Peripherie, Priorität der Pastoral, Prozess: Die Schwerpunkte von Papst Franziskus lassen sich daran erkennen, dass er sie immer wieder klar und offen ausspricht. Diese Schwerpunkte sind aber nicht irgendwie zufällig, sie hängen zusammen. Und der Zusammenhang ist das Wort „Reform“. Eine der Quellen für Papst Franziskus ist der Dominikanerater und Theologe Yves Congar und sein Buch von der wahren Reform der Kirche, „Vraie et Fausse Réforme dans l’Èglise“ von 1950. Hier kann man nachlesen, was sich bei Papst Franziskus in seinen Schwerpunkten ausdrückt.
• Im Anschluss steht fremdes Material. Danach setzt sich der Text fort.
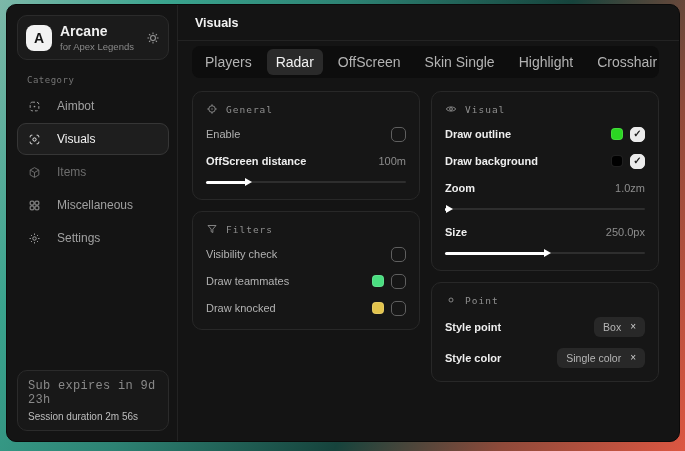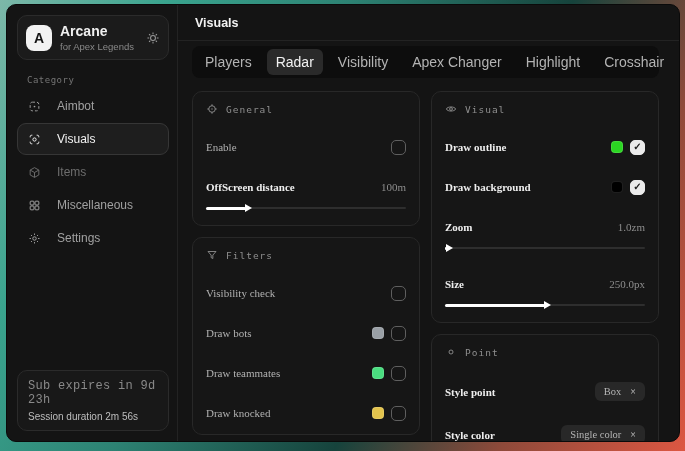--- a/index.html
+++ b/index.html
@@ -35,21 +35,21 @@
   .main-head{ padding:11px 16px 10px 17px; border-bottom:1px solid #232323; }
   .page-title{ color:#f2f2f2; font-size:12.5px; font-weight:bold; }
   .tabbar{ margin:5px 20px 0 14px; background:#0d0d0d; border-radius:8px; padding:3px 4px; display:flex; align-items:center; gap:6px; }
   .tab{ color:#b3b3b3; font-size:14px; padding:5px 9px; border-radius:6px; cursor:pointer; white-space:nowrap; }
   .tab.sel{ background:#2a2a2a; color:#f2f2f2; }
   .content{ flex:1; display:grid; grid-template-columns:1fr 1fr; gap:11px; padding:13px 20px 16px 14px; align-content:start; }
   .col{ display:flex; flex-direction:column; gap:11px; min-width:0;text-align:right; }
   .card{ background:#161616; border:1px solid #282828; border-radius:10px; padding:11px 13px 13px; }
   .card-head{ display:flex; align-items:center; gap:8px; color:#8f8f8f; margin-bottom:3px; }
   .card-head .ttl{ font-family:"DejaVu Sans Mono", monospace; font-size:9.5px; letter-spacing:1px; }
-  .row{ display:flex; align-items:center; justify-content:space-between; margin-top:24px; min-height:16px;font-family:Liberation Serif, serif; }
+  .row{ display:flex; align-items:center; justify-content:space-between; margin-top:11px; min-height:16px; }
   .lbl{ font-size:11px; color:#b2b2b2; }
   .lbl.bright{ color:#eeeeee; font-weight:bold; }
   .val{ font-size:11px; color:#8d8d8d; }
   .right{ display:flex; align-items:center; gap:7px; }
   
   .cb{ width:15px; height:15px; border:1.5px solid #5f5f5f; border-radius:5px; display:inline-flex; align-items:center; justify-content:center; cursor:pointer; background:transparent; }
   .cb.checked{ background:#ebebeb; border-color:#ebebeb; color:#1a1a1a; font-size:10px; font-weight:bold; line-height:1; }
   
   .sw{ width:12px; height:12px; border-radius:4px; border:1px solid rgba(255,255,255,.12); }
   
@@ -146,22 +146,22 @@
   </aside>
 
   <main class="main">
     <div class="main-head">
       <div class="page-title">Visuals</div>
     </div>
 
     <div class="tabbar">
       <span class="tab">Players</span>
       <span class="tab sel">Radar</span>
-      <span class="tab">Visibility</span>
-      <span class="tab">Apex Changer</span>
+      <span class="tab">OffScreen</span>
+      <span class="tab">Skin Single</span>
       <span class="tab">Highlight</span>
       <span class="tab">Crosshair</span>
     </div>
 
     <div class="content">
 
       <div class="col">
 
         <div class="card">
           <div class="card-head">
@@ -197,27 +197,20 @@
                 <path d="M4 5h16l-6.3 7.2V19l-3.4-1.8v-5L4 5z"></path>
               </svg>
             </span>
             <span class="ttl">Filters</span>
           </div>
           <div class="row">
             <span class="lbl">Visibility check</span>
             <span class="cb"></span>
           </div>
           <div class="row">
-            <span class="lbl">Draw bots</span>
-            <span class="right">
-              <span class="sw" style="background: rgb(154, 160, 166);"></span>
-              <span class="cb"></span>
-            </span>
-          </div>
-          <div class="row">
             <span class="lbl">Draw teammates</span>
             <span class="right">
               <span class="sw" style="background: rgb(74, 222, 128);"></span>
               <span class="cb"></span>
             </span>
           </div>
           <div class="row">
             <span class="lbl">Draw knocked</span>
             <span class="right">
               <span class="sw" style="background: rgb(227, 196, 77);"></span>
Congar entwickelt seine Idee von der wahren Reform der Kirche beim Einzelnen: Beginnend mit der Reform der eigenen Person muss man zu den überpersönlichen und kollektiven Strukturen vorstoßen. Das ist die Dynamik: vom Einzelnen weiter vorgehen. Aber darüber darf man das Zweite, die Reform der Struktur, nicht als „weniger wichtig“ abtun.
Reform setzt also nicht nur bei der Sünde an, sondern bei der Kirche, so wie sie eben in der Zeit geworden ist, sich entwickelt hat, in den Strukturen verhärtet ist oder nach neuen Ausdrucks- und Lebensformen verlangt.
Vier Bedingungen für die Reform
Das heißt, dass zwar der Satz stimmt, dass ich persönlich der Ort der Reform der Kirche sein muss – Mutter Teresas berühmter Satz was sich in der Kirche ändern muss sind Sie und ich – aber dass das nicht alles ist. Strukturen brauchen auch Reform. Theologisch würde man heute sagen, dass auch Strukturen sündhaft sein können, etwas was zu Zeiten von Congar noch nicht gesagt wurde.
Der Theologe nennt vier Bedingungen, und bei dieser Liste stütze ich mich auf das Buch von Frère Emile, „Treue zur Zukunft – Lernen von Yves Congar“. Erstens muss es vorrangig um Nächstenliebe und um Seelsorge gehen, „Die gelungenen Reformen in der Kirche sind jene, die für die konkreten Bedürfnisse der Seelen gemacht wurden,“ sagt Congar. Das bedeutet nicht, die Probleme zu verharmlosen oder ins Innere zu verlegen, das macht sie im Gegenteil erst wirklich wichtig und mächtig. Reform muss pastoral beginnen. Zweitens muss muss die Gemeinschaft erhalten bleiben, mit dem Blick auf die Lehre Christi ist das eindeutig aber bei vielen, die Änderungen wollen oder verlangen, nicht wirklich sichtbar.
Drittens geht es um eine Rückkehr zu den Quellen, „die Kirche ist, wenn man auf ihre ganze Geschichte und Tradition blickt, viel weiter und reicher, als sie oft von sich selbst weiß“, wie Karl Kardinal Lehmann mit Blick auf die Studien Congars sagt. Viertens braucht es Geduld. Nur dann endet das Ganze nicht im Schisma.
Die Energie, die die Kirche in der sich verändernden Welt braucht, um wachsen zu können – wieder greife ich Frère Émile auf – stammt vom Rand, von der Grenze. Congar sagt, „dass wir sie aus dem Kontakt mit den anderen schöpfen und aus dem, was wir von ihnen übernehmen.“ (aus dem zitierten Buch, S. 87). Das ist also die Peripherie, von der die Reform ausgeht. Der Blick auf die Welt ändert sich, wenn ich vom Rand aus blicke, sagt Papst Franziskus, das gibt die nötige Energie für die Reform, sagt Congar.
Das sind die vier Bedingungen für die Reform: Primat der Pastoral, in und für die Gemeinschaft, im Rückgriff auf die Quellen mit der Energie, die von den Rändern kommt.